Silver, crunching numbers from Forbes and Financial World Magazines, wrote this sentence, which had to piss David Stern off: being an NBA owner is “fundamentally a healthy and profitable business.” Well, if you own one of the premiere franchises, it is. Writes Silver:

The other factor is the distribution of revenue from team to team: 17 of the 30 N.B.A. teams lost money in 2009-10, according to the Forbes data. Most of the losses were small, and the league was still profitable as a whole because of profits made by successful franchises like the New York Knicks, Chicago Bulls and Los Angeles Lakers, who together netted about $150 million by themselves. But there are a sizable number of owners who have reason to be unhappy.

This argument will boil down to the Forbes “estimates.” Where did they get them? What formula – if any – was used? If they’re wrong, by how much? Nobody’s optimistic about the NBA lockout, but it’s early, so doom and gloom will reign supreme. If you’re wondering what a post-lockout NBA might look like, Silver seems to think the NBA will soon look MLB – at least from a revenue sharing point of view.

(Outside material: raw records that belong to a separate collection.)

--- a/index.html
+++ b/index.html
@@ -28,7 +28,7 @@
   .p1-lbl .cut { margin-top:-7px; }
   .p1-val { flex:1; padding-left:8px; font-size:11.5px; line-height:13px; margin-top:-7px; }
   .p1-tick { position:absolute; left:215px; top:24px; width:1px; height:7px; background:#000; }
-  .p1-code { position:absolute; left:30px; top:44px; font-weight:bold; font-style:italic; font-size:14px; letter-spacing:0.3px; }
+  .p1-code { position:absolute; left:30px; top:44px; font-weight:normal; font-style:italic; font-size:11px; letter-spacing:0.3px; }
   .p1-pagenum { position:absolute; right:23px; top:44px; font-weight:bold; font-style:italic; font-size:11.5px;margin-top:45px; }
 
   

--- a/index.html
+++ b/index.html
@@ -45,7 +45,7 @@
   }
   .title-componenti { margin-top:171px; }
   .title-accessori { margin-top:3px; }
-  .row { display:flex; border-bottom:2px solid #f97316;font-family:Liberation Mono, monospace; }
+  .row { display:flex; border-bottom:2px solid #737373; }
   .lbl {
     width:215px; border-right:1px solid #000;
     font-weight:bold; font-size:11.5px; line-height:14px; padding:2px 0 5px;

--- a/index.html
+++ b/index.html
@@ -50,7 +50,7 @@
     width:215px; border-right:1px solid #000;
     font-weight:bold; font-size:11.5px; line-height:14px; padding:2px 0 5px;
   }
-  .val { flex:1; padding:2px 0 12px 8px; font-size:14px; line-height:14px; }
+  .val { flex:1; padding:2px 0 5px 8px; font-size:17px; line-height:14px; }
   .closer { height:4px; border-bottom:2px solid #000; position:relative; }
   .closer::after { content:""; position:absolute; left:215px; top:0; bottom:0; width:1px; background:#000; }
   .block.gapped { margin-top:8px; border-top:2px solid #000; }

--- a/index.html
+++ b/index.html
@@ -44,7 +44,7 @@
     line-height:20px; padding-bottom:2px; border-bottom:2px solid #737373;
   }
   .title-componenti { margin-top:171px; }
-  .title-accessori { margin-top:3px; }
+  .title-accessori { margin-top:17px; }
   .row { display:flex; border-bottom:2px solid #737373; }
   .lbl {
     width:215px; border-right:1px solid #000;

In some ways, the N.B.A.’s present condition closely resembles that of Major League baseball before its 1994-95 strike. Baseball was still profitable as a whole in advance of the strike, but about one-third of its teams had lost money in 1993, according to Forbes, while just four teams accounted for almost half of all league profits.

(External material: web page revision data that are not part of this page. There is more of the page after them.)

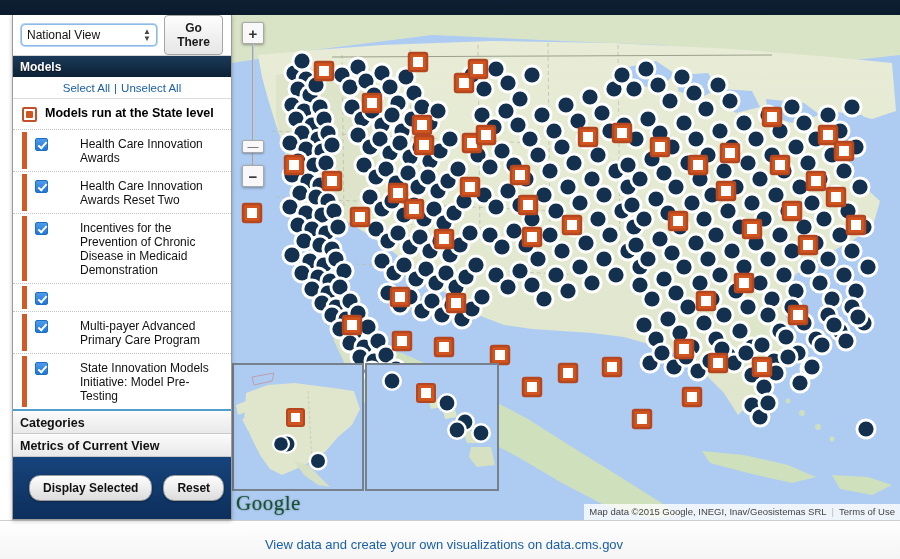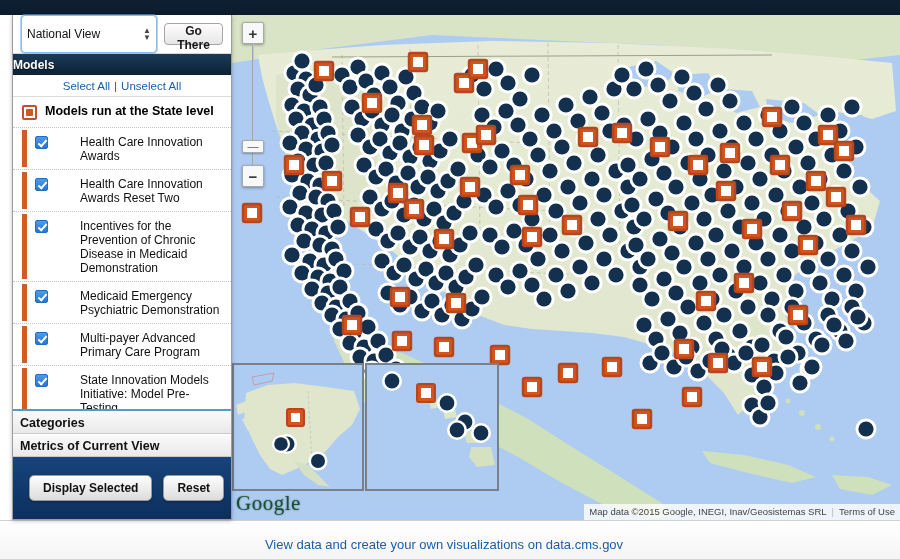--- a/index.html
+++ b/index.html
@@ -163,7 +163,7 @@
     border-bottom: 1px solid #d7d7d7;
   }
   .view-select {
-    width: 136px; height: 38px;
+    width: 136px; height: 22px;
     font-family: "Liberation Sans", sans-serif;
     font-size: 12px;
     color: #111;

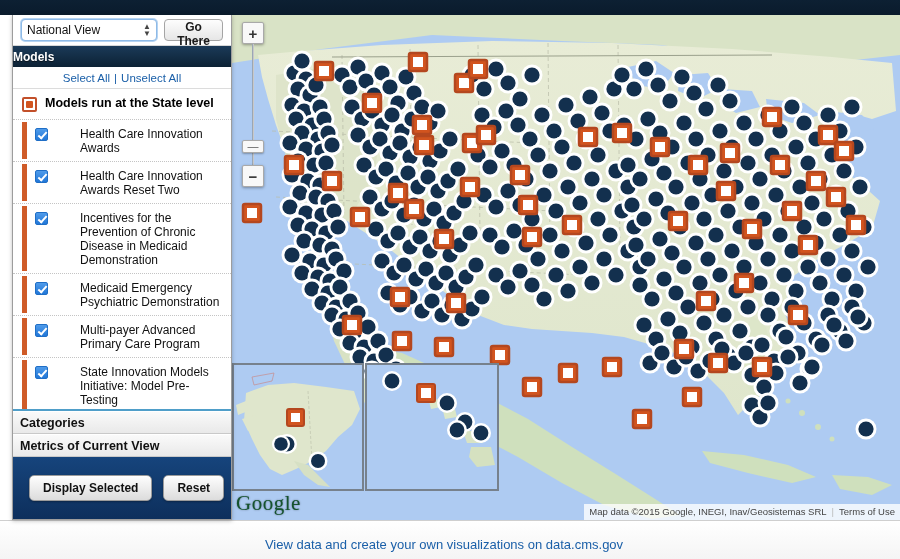--- a/index.html
+++ b/index.html
@@ -184,7 +184,7 @@
     text-align: center;
   }
   .go-btn {
-    height: 22px;
+    height: 40px;
     padding: 0 9px;
     font-size: 12px; font-weight: bold;
     font-family: "Liberation Sans", sans-serif;

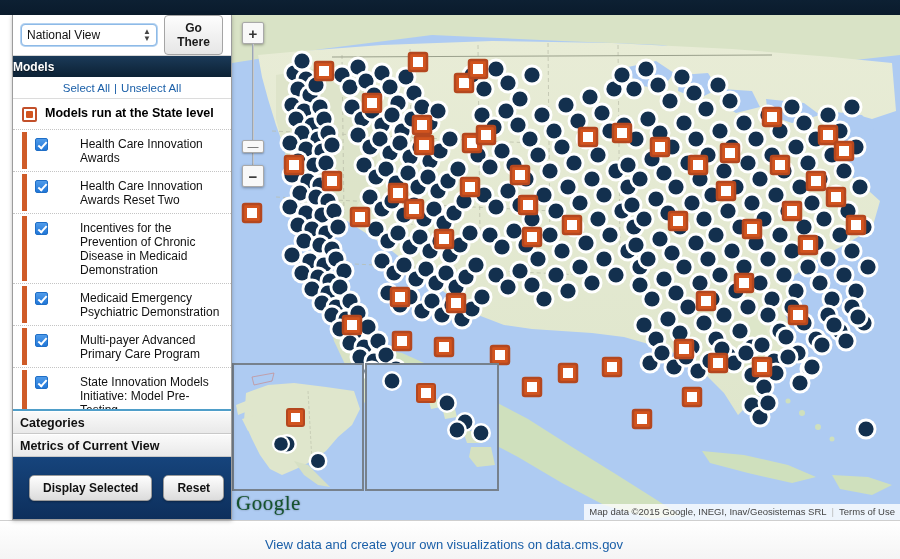--- a/index.html
+++ b/index.html
@@ -201,6 +201,7 @@
     color: #fff;
     font-size: 12px; font-weight: bold;
     display: flex; align-items: center;
+    padding-left: 7px;
     text-shadow: 0 1px 1px rgba(0,0,0,.6);
     cursor: pointer;
   }

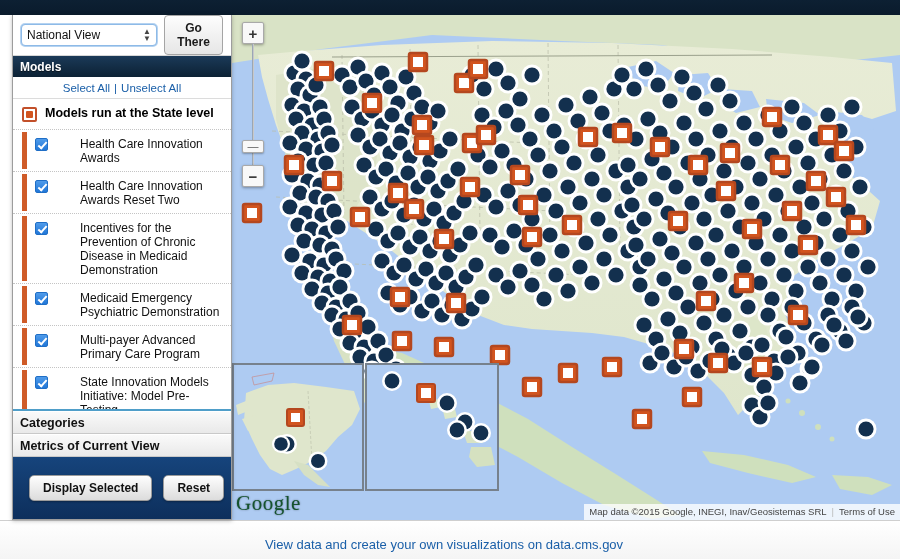--- a/index.html
+++ b/index.html
@@ -2277,7 +2277,6 @@
         <div class="model-row">
           <span class="orange-bar"></span>
           <span class="cb"></span>
-          <span class="mlabel">Medicaid Emergency Psychiatric Demonstration</span>
         </div>
         <div class="model-row">
           <span class="orange-bar"></span>

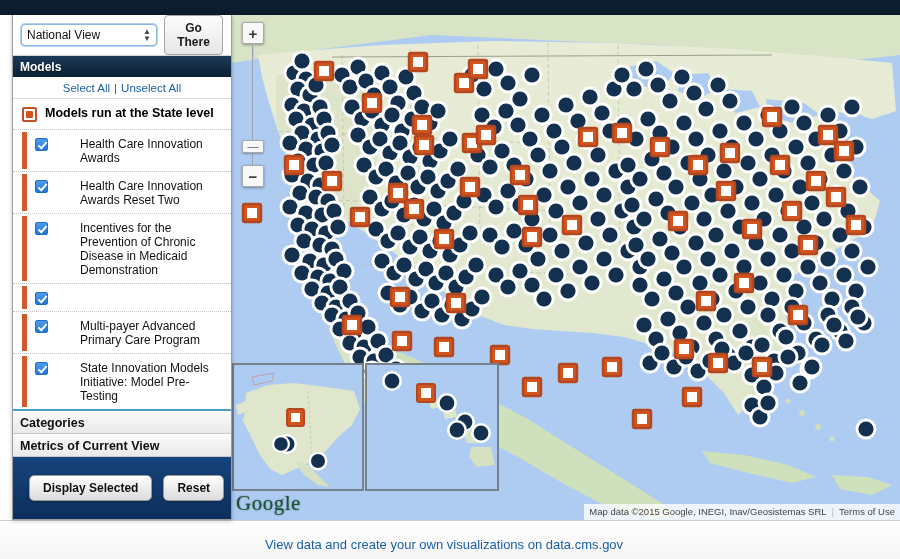--- a/index.html
+++ b/index.html
@@ -318,7 +318,7 @@
     color: #111;
     background: linear-gradient(180deg,#fefefe 0%, #dcdcdc 100%);
     border: 1px solid #9b9b9b;
-    border-radius: 5px;
+    border-radius: 11px;
     box-shadow: 0 1px 2px rgba(0,0,0,.3);
     cursor: pointer;
   }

The solution that baseball has since adopted — greater revenue sharing in lieu of a salary cap — could also be a natural one for the N.B.A.: the profits made by the Knicks, Bulls and Lakers alone would be enough to cover the losses of all 17 unprofitable teams. (Players might have some reason to object to revenue sharing — some versions of it are the economic equivalent of a tax on player salaries — but they would probably prefer it to the more draconian measures that the league will try to impose.)

I’m not a huge fan of revenue sharing in MLB – plenty of owners are gaming the system and pocketing profits while consistently putting an inferior product on the field. While there will almost always be a gap between the big spending owners and frugal penny-pinchers (happens in the NBA and NFL), the chasm in MLB is jarring: the Royals spend $36 million, the Yankees $202 million.

But here’s why revenue sharing might work in the NBA – unlike MLB and the NFL, one draft pick can turn the fortunes of a franchise (save for the occasional exception, like Peyton Manning). The drawback, of course, is if you get chosen 1st overall and you’re stuck in Siberia (Cleveland? Memphis? Toronto? Sacramento?) for half of your career. What if your inept front office can never attract the necessary free agents to build a contender? Or consistently bungles trades?

Worst-case scenario in revenue-sharing: You’ll have a handful of small-market NBA teams serving as a farm system for the future superstars, who eventually leave for the bigger markets. That’s often how MLB feels. Or is that already happening in the NBA (see LeBron, Carmelo Anthony, and maybe, Chris Paul)?